--- START ---

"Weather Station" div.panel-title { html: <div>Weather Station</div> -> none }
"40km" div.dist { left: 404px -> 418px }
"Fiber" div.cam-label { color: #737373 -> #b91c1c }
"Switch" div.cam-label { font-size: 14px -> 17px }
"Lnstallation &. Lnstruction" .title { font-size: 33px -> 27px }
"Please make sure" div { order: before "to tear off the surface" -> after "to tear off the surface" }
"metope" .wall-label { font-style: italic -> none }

--- END ---
--- START ---

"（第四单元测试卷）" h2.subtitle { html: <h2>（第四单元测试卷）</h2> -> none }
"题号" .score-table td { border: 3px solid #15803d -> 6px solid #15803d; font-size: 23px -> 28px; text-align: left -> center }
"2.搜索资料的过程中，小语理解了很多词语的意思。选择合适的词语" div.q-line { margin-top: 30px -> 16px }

--- END ---
--- START ---

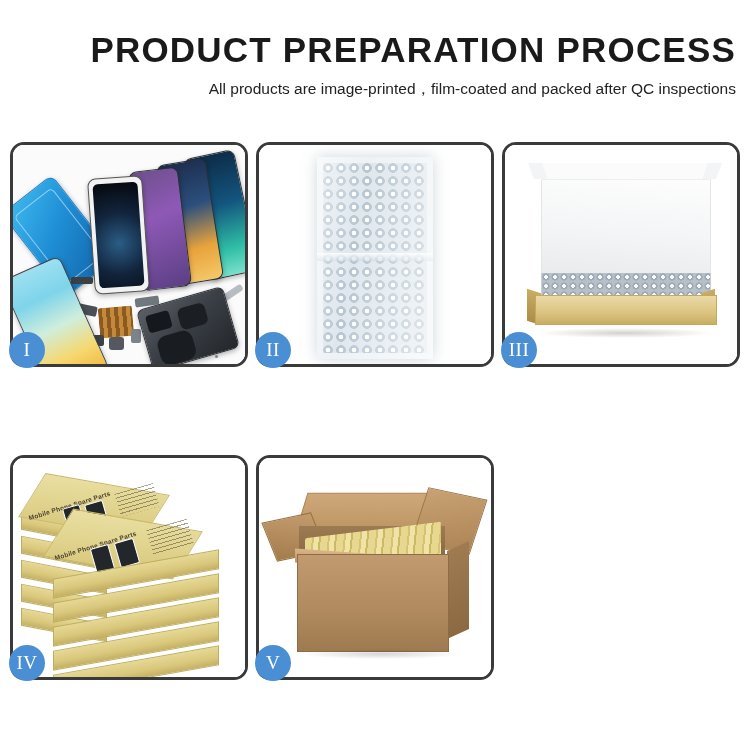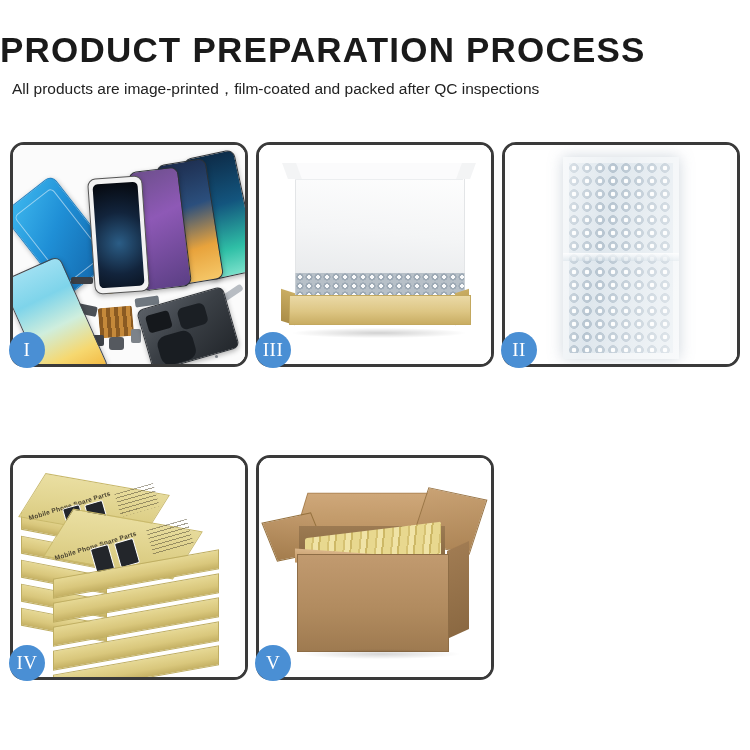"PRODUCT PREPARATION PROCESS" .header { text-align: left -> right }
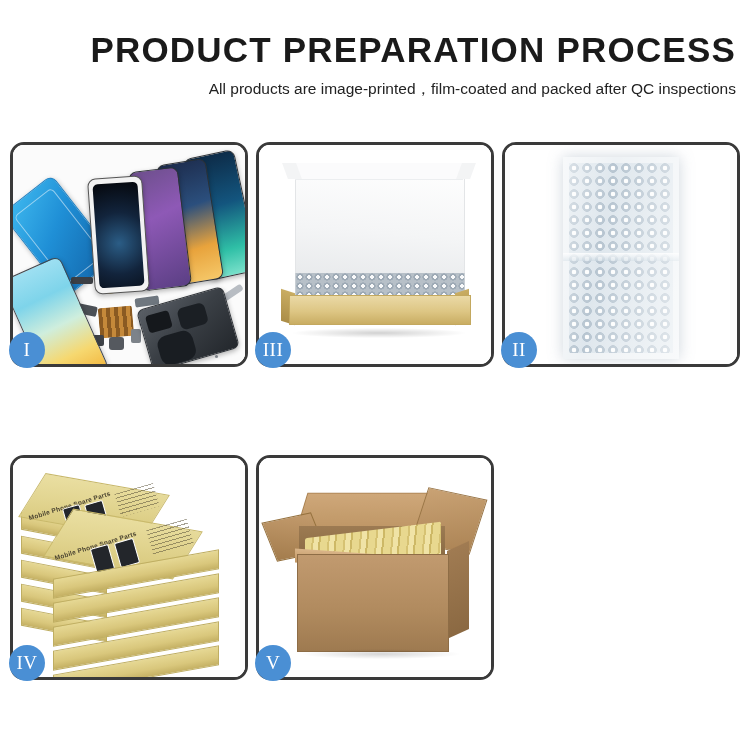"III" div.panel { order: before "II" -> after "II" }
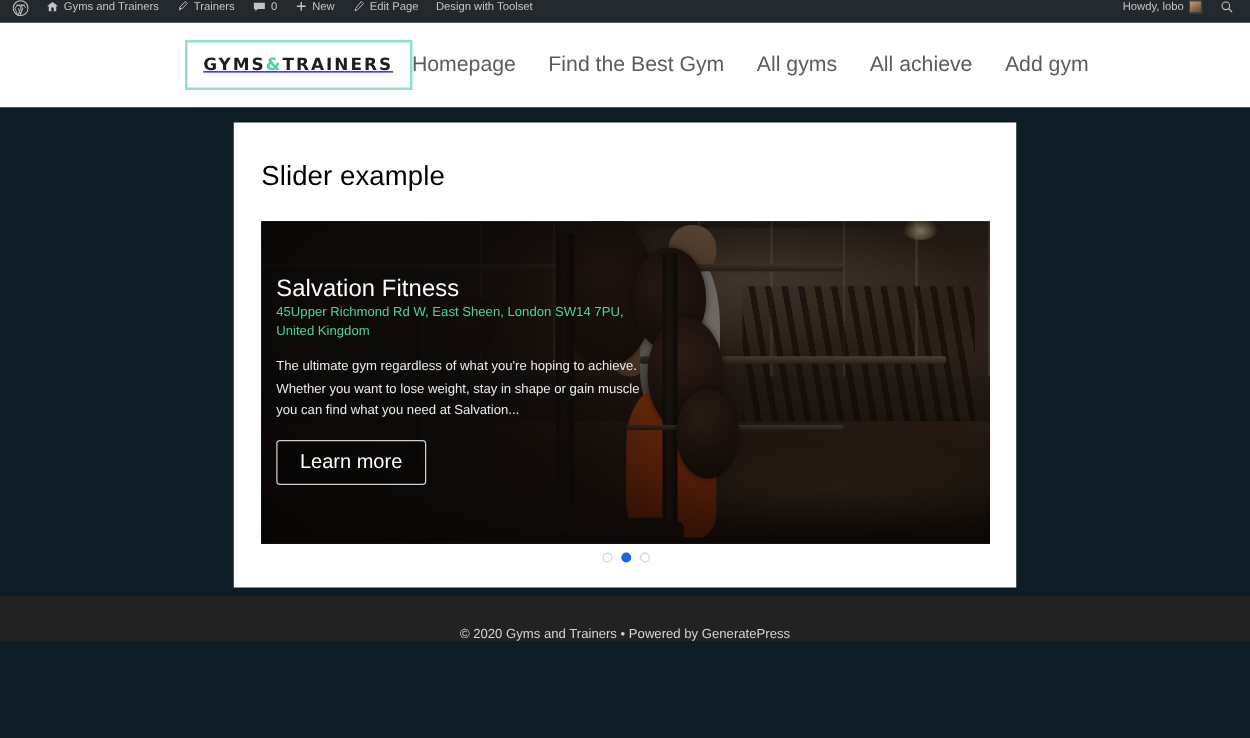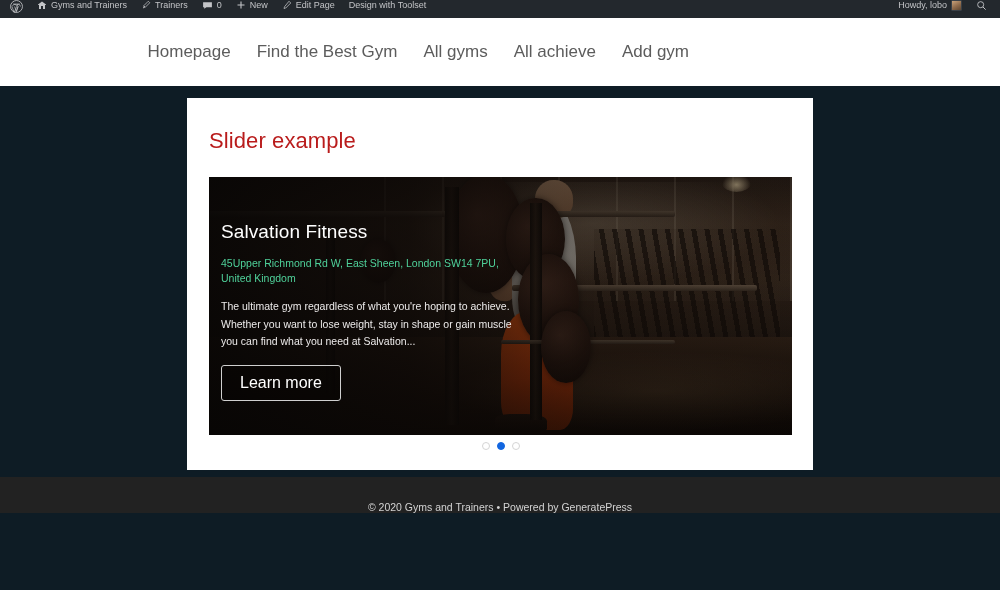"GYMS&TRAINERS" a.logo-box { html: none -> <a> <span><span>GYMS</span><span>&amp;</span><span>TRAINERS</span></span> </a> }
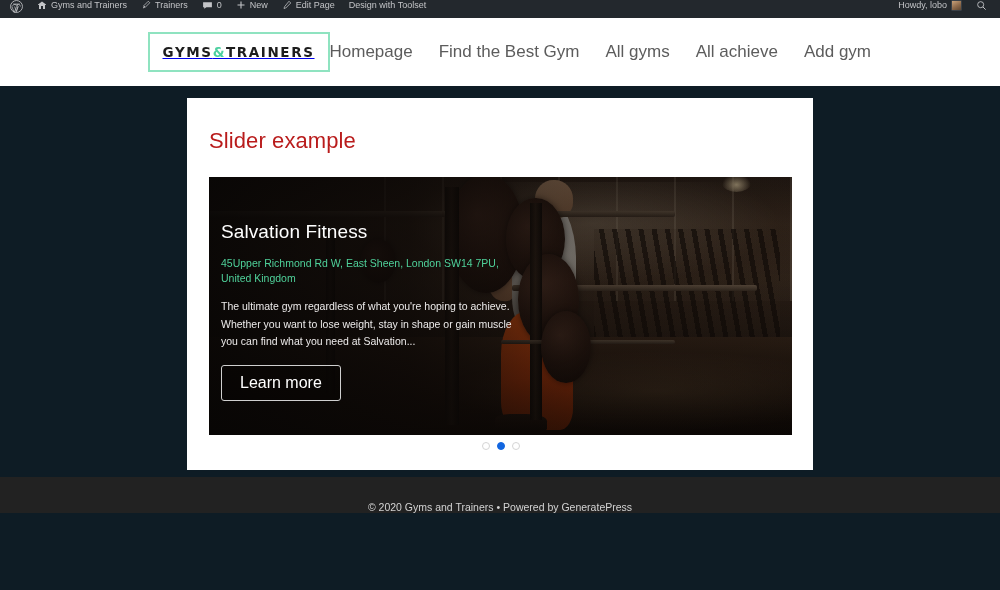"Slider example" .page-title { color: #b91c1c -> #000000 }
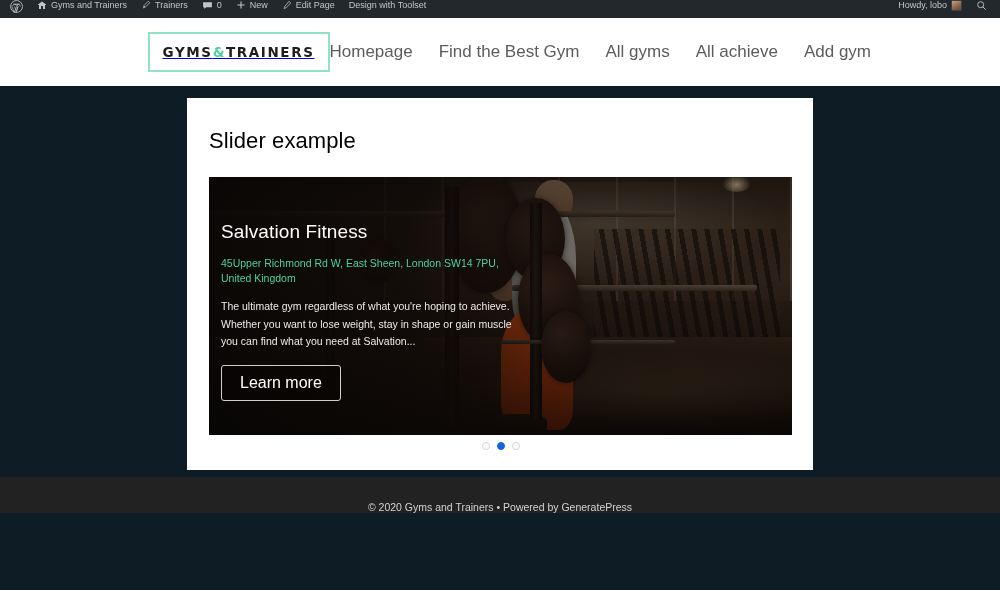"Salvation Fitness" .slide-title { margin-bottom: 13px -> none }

--- END ---

**TASK**
Look above for the line with "font-size: 33px ->" and the line with "font-style: italic ->", and reproduce exactly those two lines plus every line between, nothing more.

**FINAL ANSWER**
"Lnstallation &. Lnstruction" .title { font-size: 33px -> 27px }
"Please make sure" div { order: before "to tear off the surface" -> after "to tear off the surface" }
"metope" .wall-label { font-style: italic -> none }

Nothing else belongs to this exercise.